Harry moved purposely past the dark bloodstain on the yellow dust and walked around the corner. Just as he turned he heard Williamson mutter to his aide, “Jesus. I didn’t know he had any friends.” Well, not anymore. Harry’s definition of a friend was someone he didn’t know from his immediate job that he was willing to go and see. Otherwise he kept up a friendly banter with the guys at work and let the girls come to him when they both found time.

If Boris Tucker wasn’t the last of the out-of-state associates, Harry would have a hard time figuring out who was. He sure wouldn’t cross the street for Fritz Williamson. As a matter of fact, ever since he’d met both Williamson and Tucker at a Midwest crime seminar he was forced to attend by his superiors, Harry knew that the latter man would make a good partner and a great beer-drinking buddy. It was too bad he toiled away in San Antonio, Texas, as a sheriff, and wasn’t willing to make the hop into Harry’s San Francisco suicide seat.

His wife and kid probably had something to do with it. Dotty was a good cop’s wife, one of the best. Her father had been a politician and a bad one at that. He was part of a Texas state machine and was therefore always around and never took a stand on anything that wasn’t dictated to him. By the time Boris asked for her hand, she was ready for a strong man who acted on what he believed in.

Look where it got her, Harry thought coming around the back of the Funhouse, sitting on the back flap of a station wagon sobbing into a paper towel with a plainclothesman offering her a Styrofoam cup full of coffee.

As soon as she saw him, she was up on her feet and running toward him.
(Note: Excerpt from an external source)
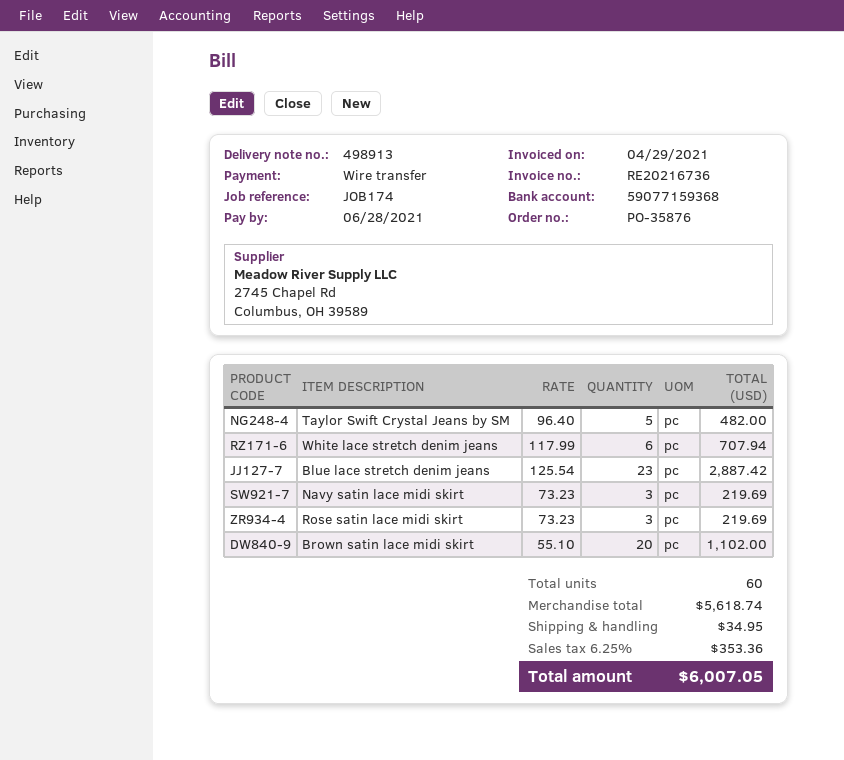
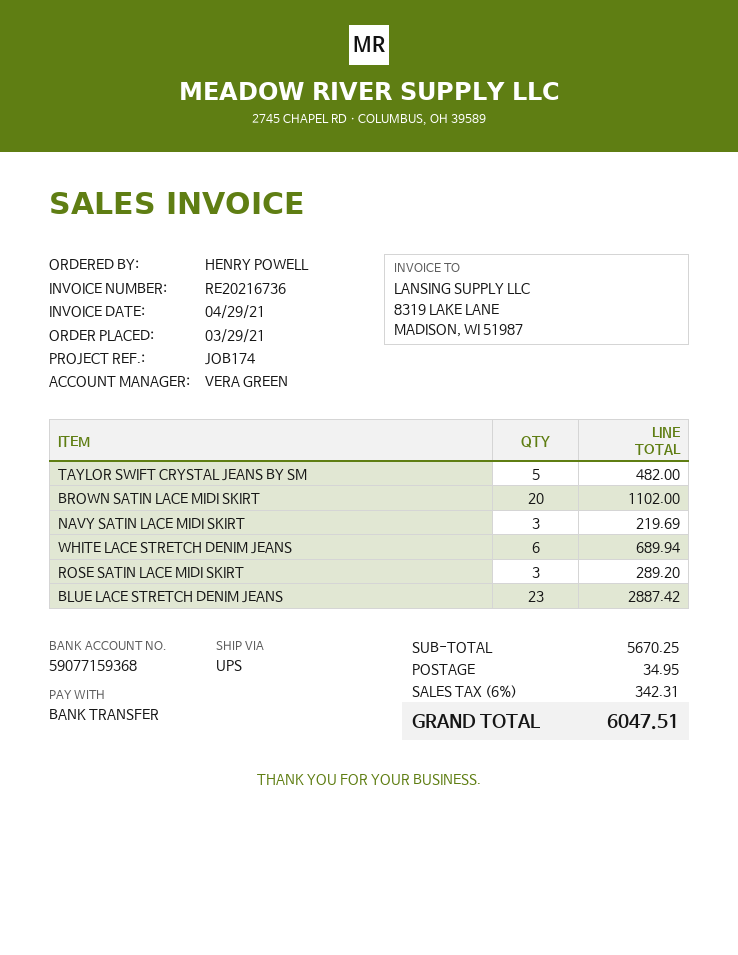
White lace stretch denim jeans: 6 for 707.94 -> 6 for 689.94
Rose satin lace midi skirt: 3 for 219.69 -> 3 for 289.20
subtotal: 5618.74 -> 5670.25
tax: 6.25% = 353.36 -> 6% = 342.31
total: 6007.05 -> 6047.51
Harry caught her in his arms and held her tightly. Her small thin body shook next to his. He felt her bones drift in and out and saw her head bobbing with controlled emotion.

“The bastards,” she said. “The bastards. They set it up. They set it all up. He didn’t stand a chance.”

“Bastards?” asked Harry. “What bastards, Dotty? Who are ‘they?’ ”

“Those—those bastards at his office,” the woman choked out. “They did this to him. They did it.”

“Come on. Dotty,” Harry said, torn between soothing and grilling the crying woman. “Take it easy. You’re not making any sense.”

“They did it,” she repeated, looking up at him. “I swear it, Harry. Nash and all the others.”

“Nash . . . ?” Harry began, only to be interrupted by a strong hand gripping his upper arm. He turned and looked down into the face of Sergeant Lee Baker, a wiry, tawny-haired cop.

“You take it easy, Stilt,” Baker said. “Can’t you see the lady’s in bad shape?”

“Go write a report,” Harry quietly replied. “I’m a friend of the family.”

“I don’t care if you’re the Pope,” Baker snarled. “The lady is in my protective custody and she’s in no shape to answer questions.”

Harry had to agree with the sergeant there, but he wasn’t about to admit it. Instead he lowered his head to look into Mrs. Tucker’s tearful eyes.

“I’m sorry, Dotty,” he told her. “I’ll find out what happened.”